La BCE échange ses bottes de sept lieues contre des chaussures de marche
À la suite de la réunion de la BCE hier, l’euro a clôturé la journée dans la fourchette basse de EUR/USD 1,10. Quelques heures plus tôt, la paire de devises touchait encore au sommet annuel provisoire de 1,1095. Les taux allemands ont perdu plus de 16 points de base sur la partie courte de la courbe et la zone de support de 2,5% du taux à 2 ans s’est retrouvée sous pression. Les durées plus longues ont perdu les gains qu’elles avaient accumulé. Les faucons de Francfort se sont-ils transformés en colombes, ou y a-t-il autre chose?

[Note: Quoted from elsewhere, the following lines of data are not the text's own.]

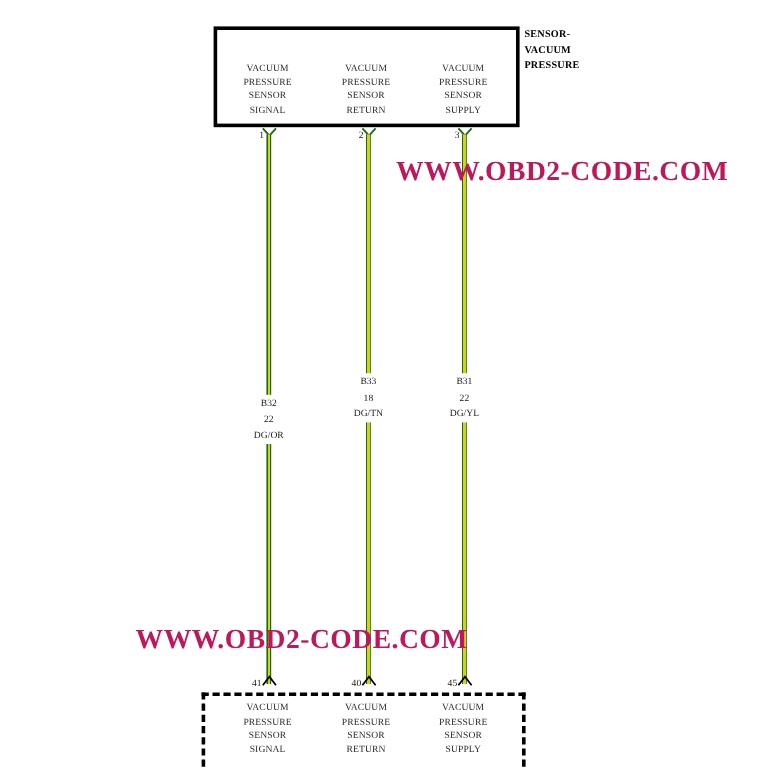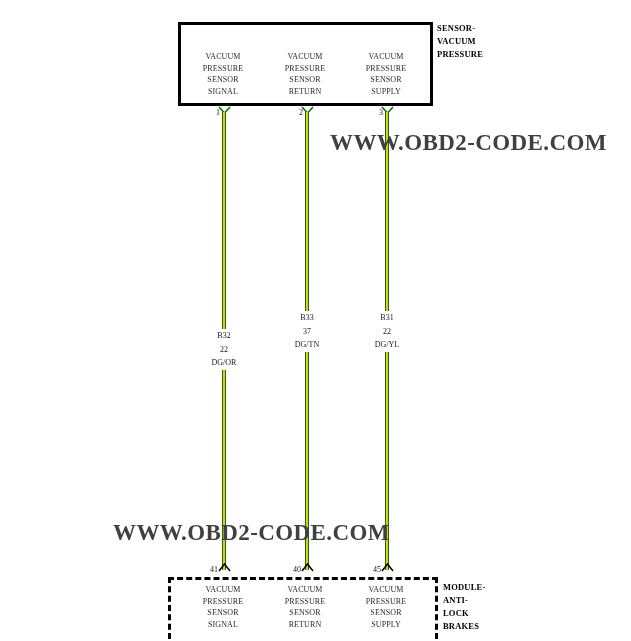"WWW.OBD2-CODE.COM" .watermark { color: #404040 -> #be185d }
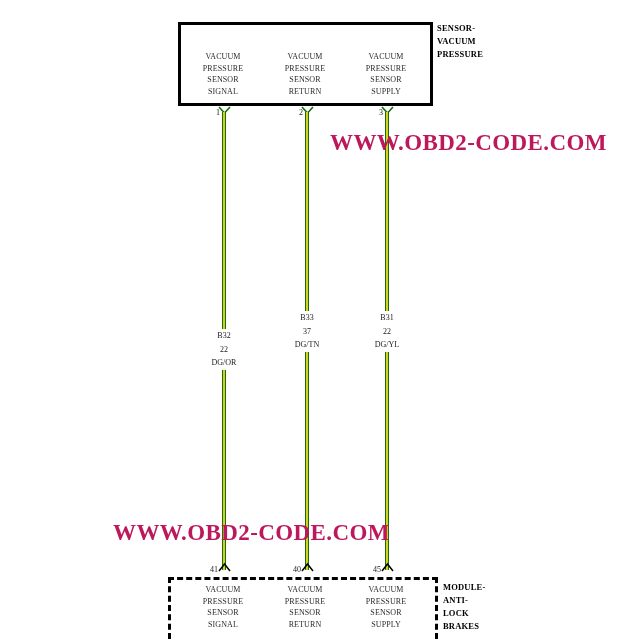"B33" div.wire-label { text: 37 -> 18 }
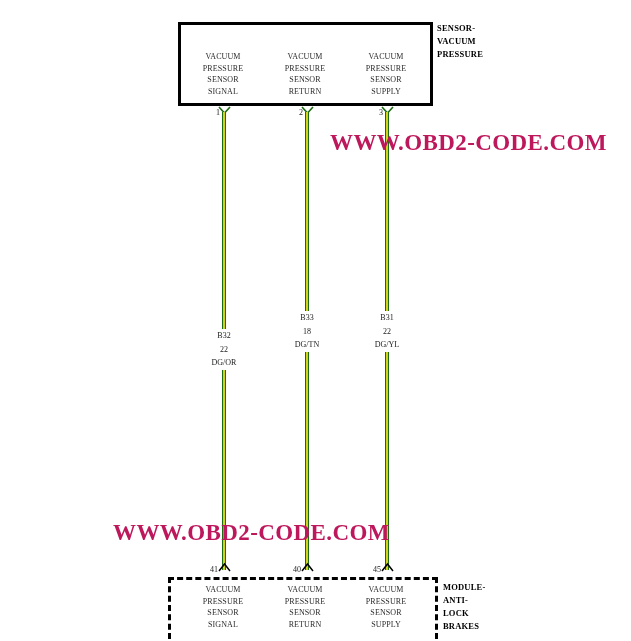"MODULE-" div.conn-label { html: <div>MODULE- ANTI- LOCK BRAKES</div> -> none }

Depuis juillet dernier, la BCE s’est engagée dans un grand mouvement de rattrapage et lutte contre l’inflation à coups de relèvements de taux de 50 pb. Le problème reste présent: en mars, le niveau général des prix a augmenté de 0,7% en glissement mensuel, atteignant 7% en glissement annuel. Même les indicateurs plus limités, qui excluent notamment l’énergie et l’alimentation, se maintiennent à des niveaux record (5,6%). Or hier, la BCE a malgré tout retiré ses bottes de sept lieues et relevé le taux directeur de 25 pb, à 3,25%. Le marché y a vu le signe de la fin imminente du cycle. Il est vrai que la Fed venait de prendre la même décision la veille. Mais une banque centrale n’est pas l’autre, et la présidente Lagarde a mis les points sur les i lors de la conférence de presse: ce relèvement de 25 pb ‘seulement’ n’augure absolument pas d’une pause. À 3,25%, le taux directeur n’est pas assez restrictif pour permettre d’atteindre vite l’objectif d’inflation de 2%. Lagarde s’est montrée mesurée, mais son allusion à la possibilité d’autres relèvements jusqu’en septembre ne nous a pas échappé.
Ce pas de 25 pb n’a pas remporté tous les suffrages. Pourquoi les faucons ont-ils dû s’incliner? L’explication tient à la publication de la Bank Lending Survey au début de la semaine. L’enquête sur la distribution du crédit bancaire indique que les conditions sont devenues beaucoup plus strictes ce trimestre. Autrement dit, grâce aux efforts déjà fournis par la BCE, les sources de financement se tarissent et personne ne sait jusqu’à quand cela durera. C’est pourquoi la BCE a opté pour une approche plus prudente. Pour apaiser les faucons, elle réduira néanmoins automatiquement son portefeuille APP de 3 200 milliards d’euros en ne réinvestissant pas les produits des obligations échues. Concrètement, cela représente une réduction moyenne de 25 milliards d’euros par mois, contre 15 milliards d’euros par mois à l’heure actuelle. Au cours du premier trimestre de 2024, le rythme passera à plus de 30 milliards d’euros par mois.
Avec d’autres relèvements des taux et une réduction accélérée du bilan gonflé de la BCE en vue, nous ne nous attendions pas à une forte baisse dans un segment quelconque de la courbe. À cet égard, les graphiques intraday sont rassurants. Mais cette fois encore, comme après la réunion de la Fed mercredi, la crise des banques régionales aux États-Unis a joué un rôle perturbateur. Cette semaine, le thème a pour ainsi dire tout éclipsé: les décisions de la Fed et de la BCE, la publication des données américaines et probablement aussi le rapport sur l’emploi qui sortira cet après-midi. En somme, il n’est pas exclu que la nervosité ambiante contribue à convaincre les marchés que le scénario de taux plus élevés pendant plus longtemps peut être écarté.